YOUR OBJECTIVE. Could you show all lines in the entries below that contain the string "Creative"?

DATA EXCERPTS.
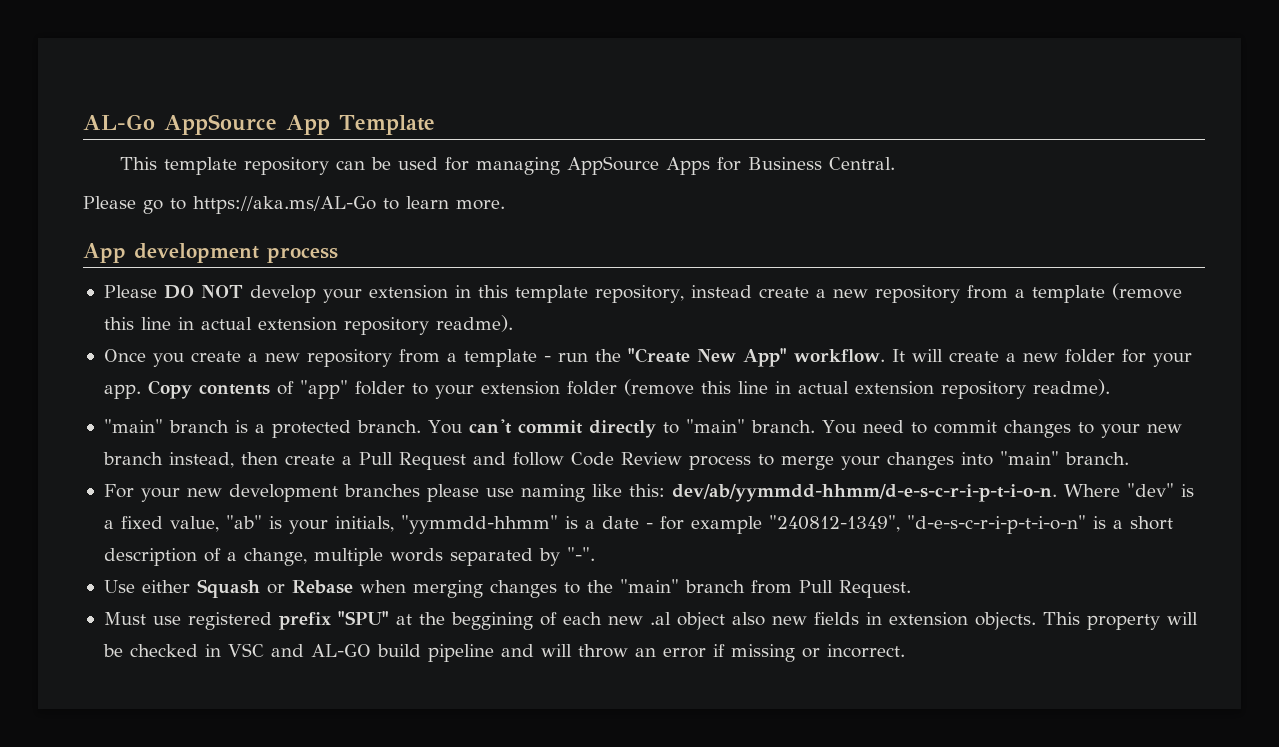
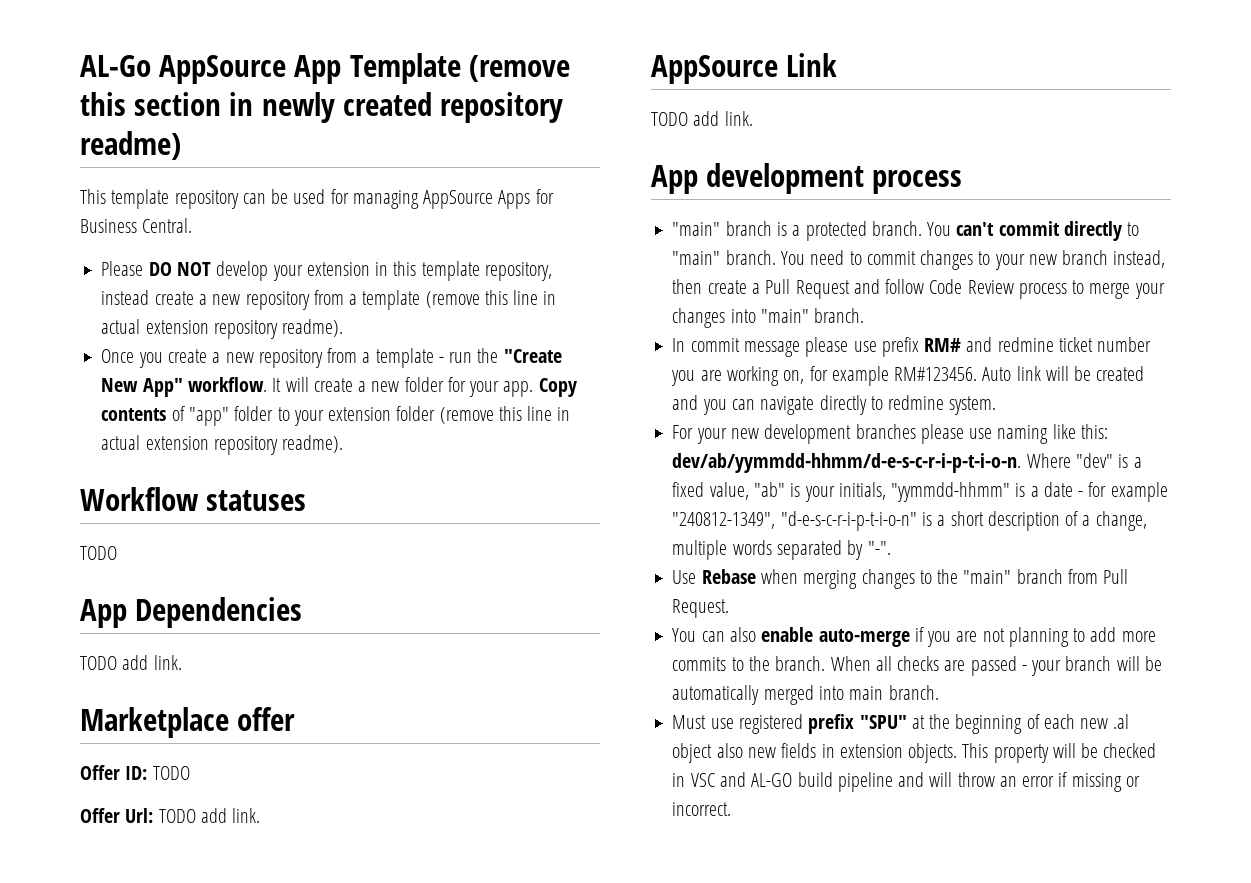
- AL-Go AppSource App Template
+ AL-Go AppSource App Template (remove this section in newly created repository readme)
- Please go to https://aka.ms/AL-Go to learn more.
- App development process
+ Workflow statuses
+ TODO
+ App Dependencies
+ TODO add link.
+ Marketplace offer
+ Offer ID: TODO
+ Offer Url: TODO add link.
+ AppSource Link
+ TODO add link.
+ App development process
+ In commit message please use prefix RM# and redmine ticket number you are working on, for example RM#123456. Auto link will be created and you can navigate directly to redmine system.
- Use either Squash or Rebase when merging changes to the "main" branch from Pull Request.
+ Use Rebase when merging changes to the "main" branch from Pull Request.
+ You can also enable auto-merge if you are not planning to add more commits to the branch. When all checks are passed - your branch will be automatically merged into main branch.
- Must use registered prefix "SPU" at the beggining of each new .al object also new fields in extension objects.
+ Must use registered prefix "SPU" at the beginning of each new .al object also new fields in extension objects.

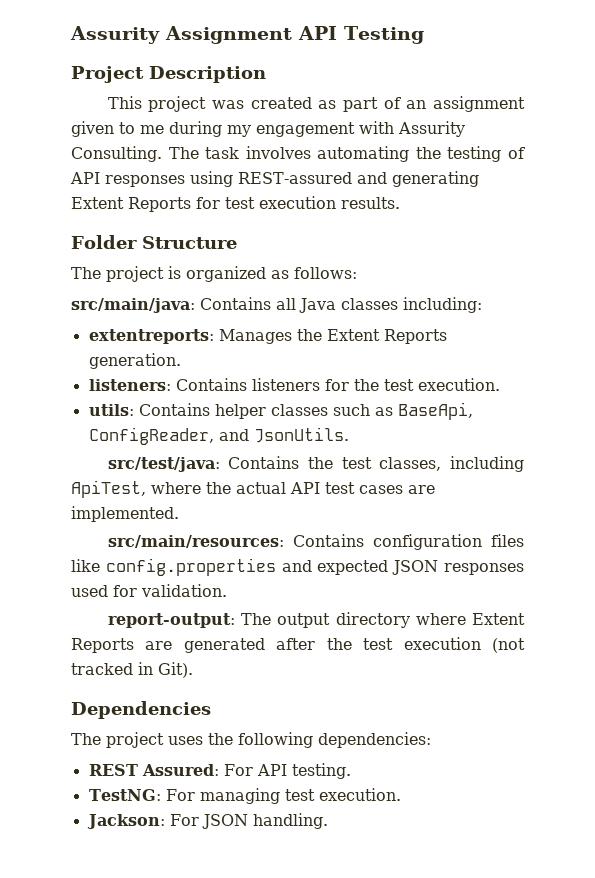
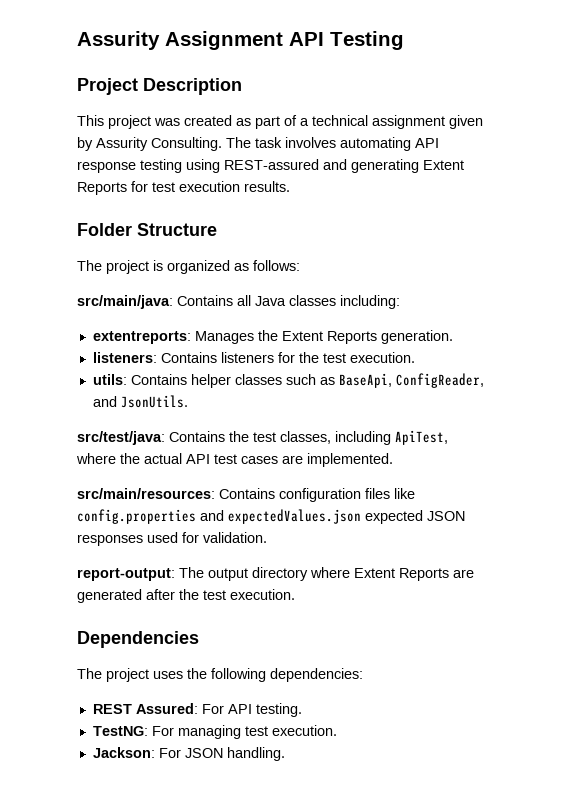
- This project was created as part of an assignment given to me during my engagement with Assurity Consulting.
+ This project was created as part of a technical assignment given by Assurity Consulting.
- The task involves automating the testing of API responses using REST-assured and generating Extent Reports for test execution results.
+ The task involves automating API response testing using REST-assured and generating Extent Reports for test execution results.
- src/main/resources: Contains configuration files like config.properties and expected JSON responses used for validation.
+ src/main/resources: Contains configuration files like config.properties and expectedValues.json expected JSON responses used for validation.
- report-output: The output directory where Extent Reports are generated after the test execution (not tracked in Git).
+ report-output: The output directory where Extent Reports are generated after the test execution.

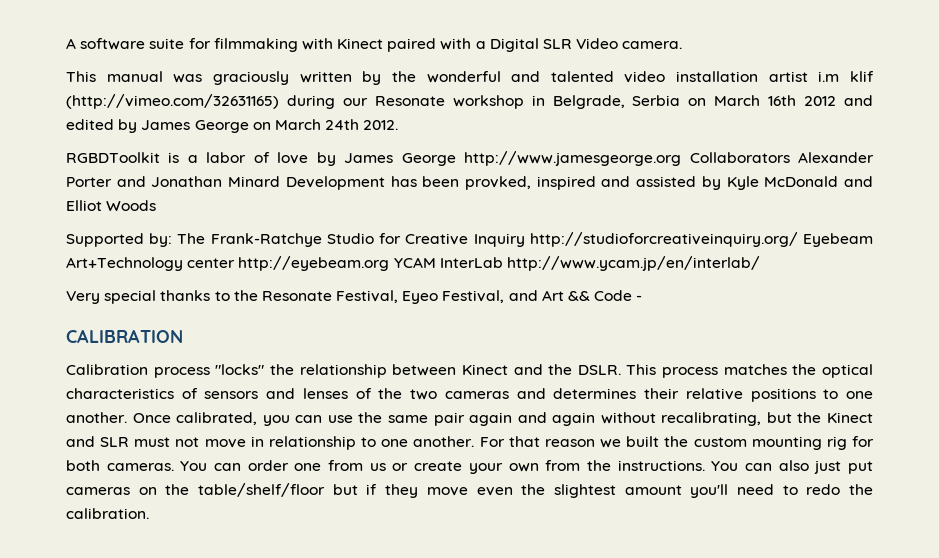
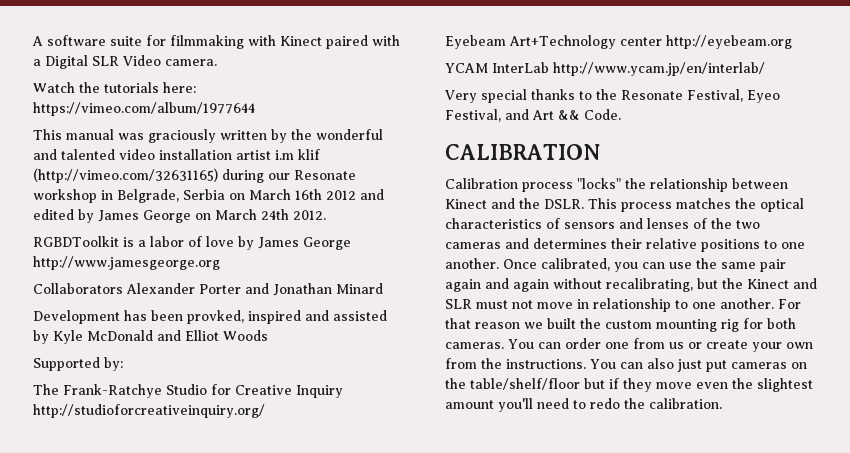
+ Watch the tutorials here: https://vimeo.com/album/1977644
- RGBDToolkit is a labor of love by James George http://www.jamesgeorge.org Collaborators Alexander Porter and Jonathan Minard Development has been provked, inspired and assisted by Kyle McDonald and Elliot Woods
+ RGBDToolkit is a labor of love by James George http://www.jamesgeorge.org
+ Collaborators Alexander Porter and Jonathan Minard
+ Development has been provked, inspired and assisted by Kyle McDonald and Elliot Woods
- Supported by: The Frank-Ratchye Studio for Creative Inquiry http://studioforcreativeinquiry.org/ Eyebeam Art+Technology center http://eyebeam.org YCAM InterLab http://www.ycam.jp/en/interlab/
+ Supported by:
+ The Frank-Ratchye Studio for Creative Inquiry http://studioforcreativeinquiry.org/
+ Eyebeam Art+Technology center http://eyebeam.org
+ YCAM InterLab http://www.ycam.jp/en/interlab/
- Very special thanks to the Resonate Festival, Eyeo Festival, and Art && Code -
+ Very special thanks to the Resonate Festival, Eyeo Festival, and Art && Code.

SOLUTION FOR THIS PROBLEM.
- Supported by: The Frank-Ratchye Studio for Creative Inquiry http://studioforcreativeinquiry.org/ Eyebeam Art+Technology center http://eyebeam.org YCAM InterLab http://www.ycam.jp/en/interlab/
+ The Frank-Ratchye Studio for Creative Inquiry http://studioforcreativeinquiry.org/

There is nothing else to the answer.